Click on Part 1 or Part 2 or Part 3 if you missed them

Innovation Is Social

These quotes from John Hagel’s article are important because they reinforce the notion that innovation is a social activity. While many people give Thomas Edison, Alexander Graham Bell, and the modern – day equivalent, Dean Kamen, credit for being lone inventors, the fact is that the lone inventor myth is just that — a myth. All these gentlemen had labs full of people who shared their passion for creative pursuits. Innovation requires collaboration, either publicly or privately, and is realized as an outcome of three social activities.

1. Social Inputs

  • From the very beginning when an organization is seeking to identify key insights to base an innovation strategy or project on, organizations often use ethnographic research, focus groups, or other very social methods to get at the insights.
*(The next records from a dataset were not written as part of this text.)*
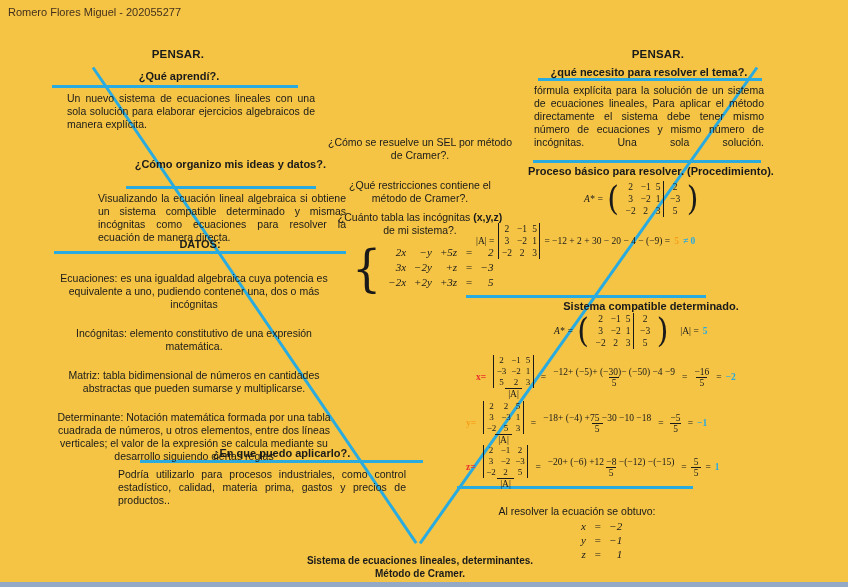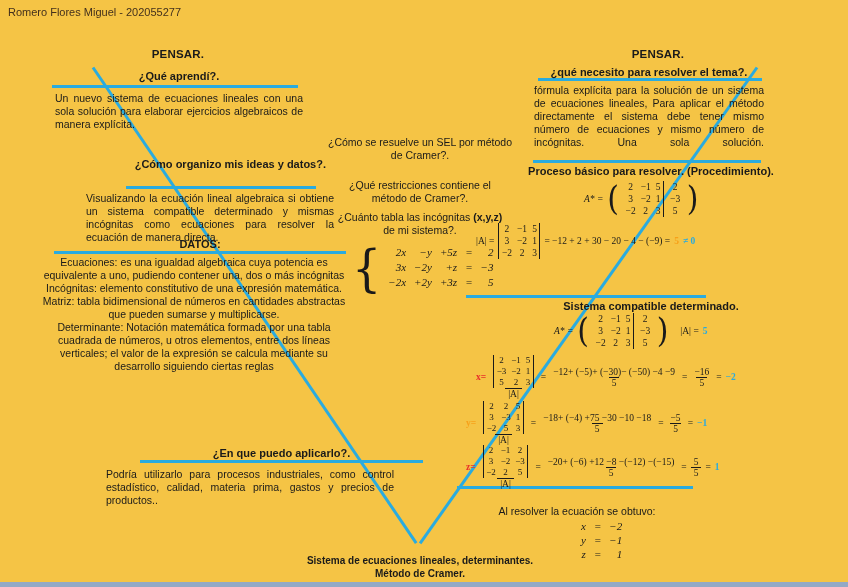--- a/index.html
+++ b/index.html
@@ -15,7 +15,7 @@
   .txt  { position:absolute; z-index:2; }
   .head { font-weight:bold; text-align:center; font-size:11px; line-height:13px; }
   .bodytxt { font-size:10.5px; line-height:13px; }
-  .just { text-align:justify; }
+  .just { text-align:justify;margin-left:12px; }
   .justall { text-align:justify; text-align-last:justify; }
   .center { text-align:center; }
   .author { font-size:11px; color:#43301c; }

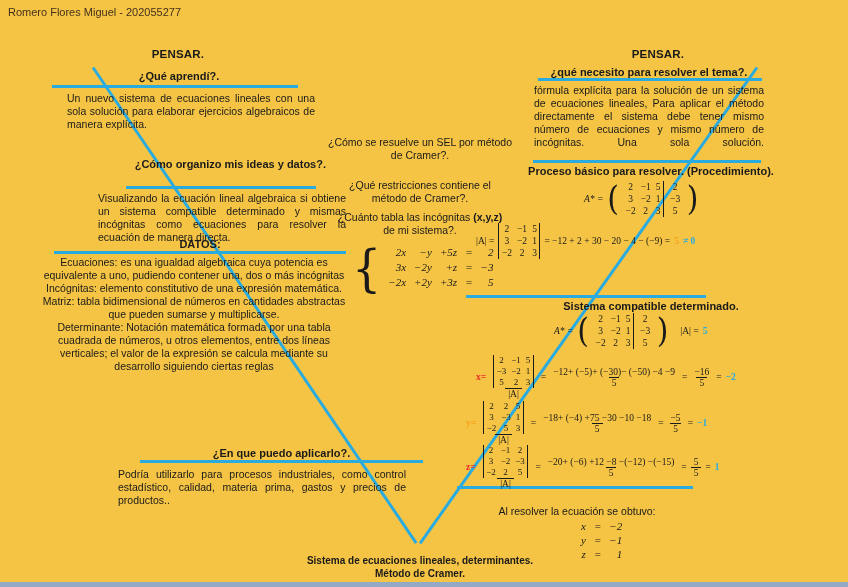--- a/index.html
+++ b/index.html
@@ -20,7 +20,7 @@
   .center { text-align:center; }
   .author { font-size:11px; color:#43301c; }
   .sidetitle { font-weight:bold; font-size:11.5px; text-align:center; letter-spacing:.2px; }
-  .bodytxt p { margin:0; }
+  .bodytxt p { margin:16px; }
 
   
   .math { font-family:"Liberation Serif", serif; font-size:9.5px; }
Great innovators also make connections to other industries and other disciplines to help create the great in sights that inspire great solutions.

2. Social Evolution

  • We usually have innovation teams in organizations, not sole inventors, and so the activity of transforming the seeds of useful invention into a solution valued above every existing alternative is very social. It takes a village of passionate villagers to transform an idea into an innovation in the marketplace. Great innovators make connections inside the organization to the people who can ask the right questions, uncover the most important weaknesses, help solve the most difficult challenges, and help break down internal barriers within the organization — all in support of creating a better solution.

3. Social Execution

  • The same customer group that you may have spent time with, seeking to understand, now requires education to show them that they really need the solution that all of their actions and behaviors indicated they needed at the beginning of the process. This social execution includes social outputs like trials, beta programs, trade show booths, and more. Great innovators have the patience to allow a new market space to mature, and they know how to grow the demand while also identifying the key shortcomings with customers who are holding the solution back from mass acceptance.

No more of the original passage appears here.